ところでファイルのコピー中に別のコピー作業を開始すると、次のように複数のコピー・セッションがまとめて表示されるようになっている。ただし同時にコピーさせると当然コピー速度が低下するので、必要なら先ほど解説した一時停止機能を使って、どちらか先に終わらせるとよい。
ファイルをコピーするときに、コピー先にすでに同じ名前のファイルが存在すると、次のようなダイアログが表示されるので、どうするかを選択する。
ここで[ファイルごとに決定する]を選択すると、従来とは異なる、次のような競合処理のためのダイアログが表示される。コピー元とコピー先の両方の詳細な情報が表示され、どちらを残すかを設定しやすくなっている。
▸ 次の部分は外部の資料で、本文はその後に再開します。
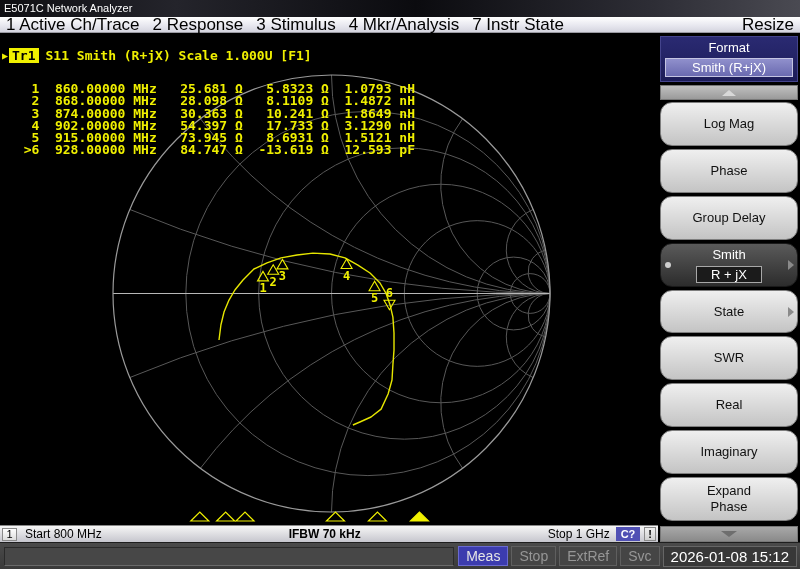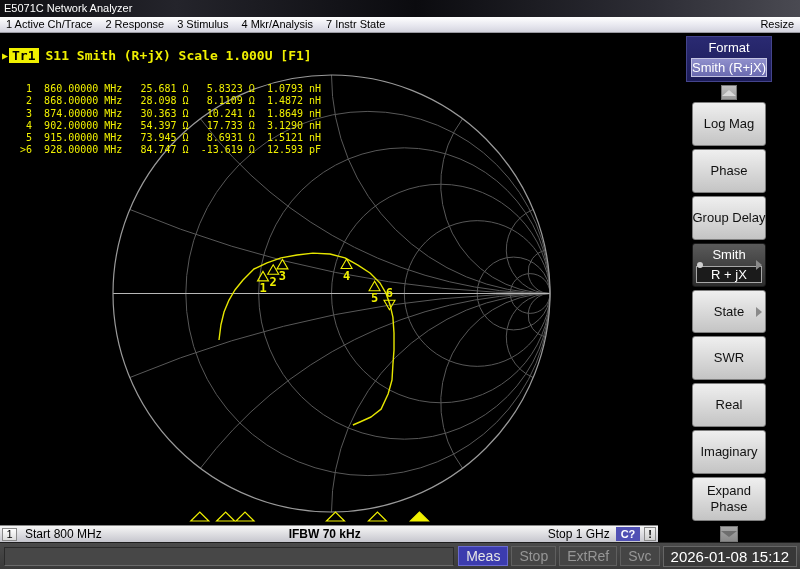"1 Active Ch/Trace" .menubar { font-size: 11px -> 17px }
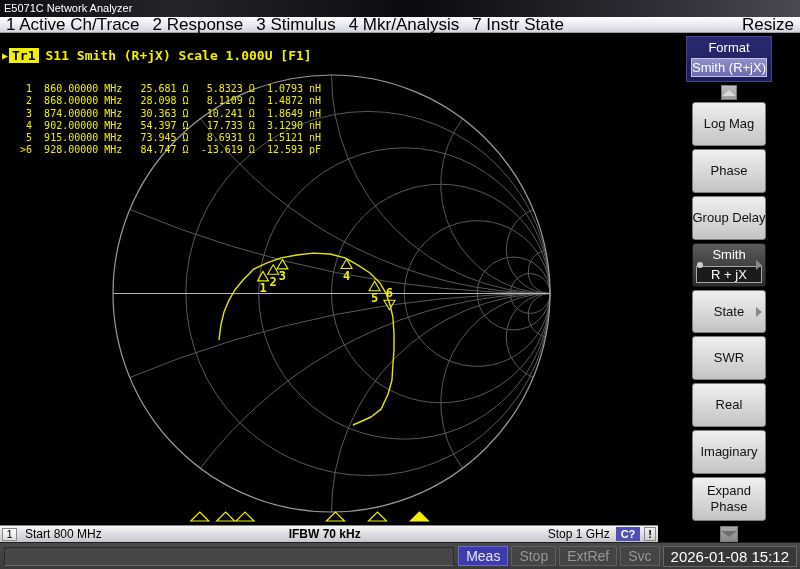"Format" .sidebar { align-items: center -> none }
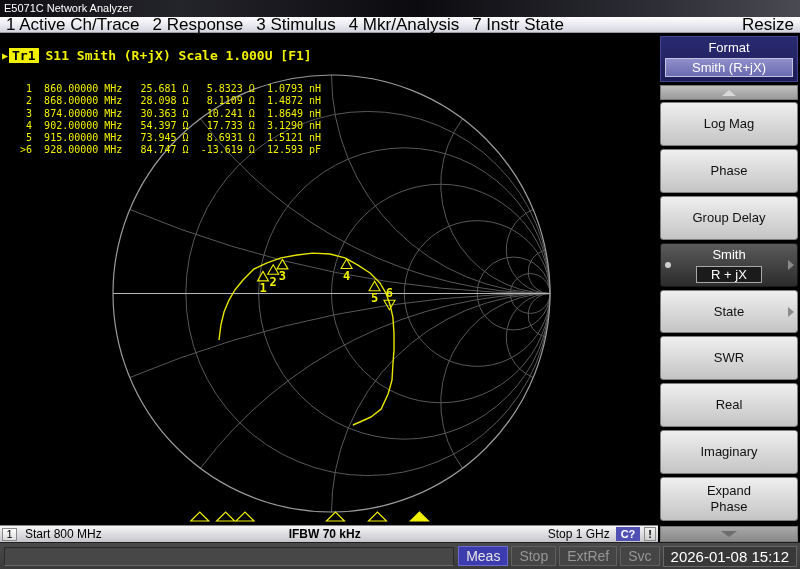"1 860.00000 MHz 25.681 Ω" .marker-table { font-size: 10px -> 13px; font-weight: normal -> bold }
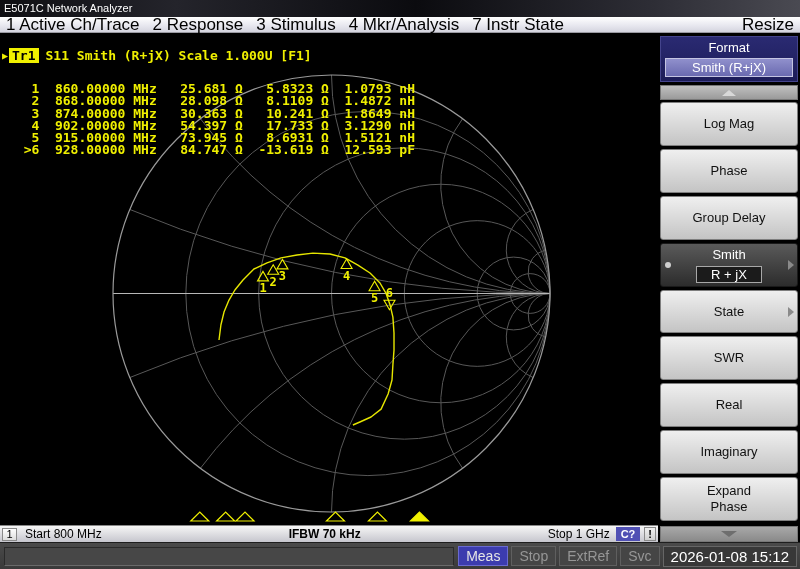"Log Mag" .sk-btn { border-radius: 3px -> 12px }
今回はWindows 8で新しくなったエクスプローラについて見てきた。新しいタッチ・インターフェイスが搭載されたとはいえ、Windows 8はやはり従来のWindows OSの延長上の製品である。デスクトップ画面は重要だし、マウスやキーボードを使った操作が不要になることはないようだ。となると、やはりエクスプローラも使わざるを得ないだろう。Windows 8のエクスプローラは細かい点が多数改善され、より使いやすくなっている。ぜひ活用していただきたい。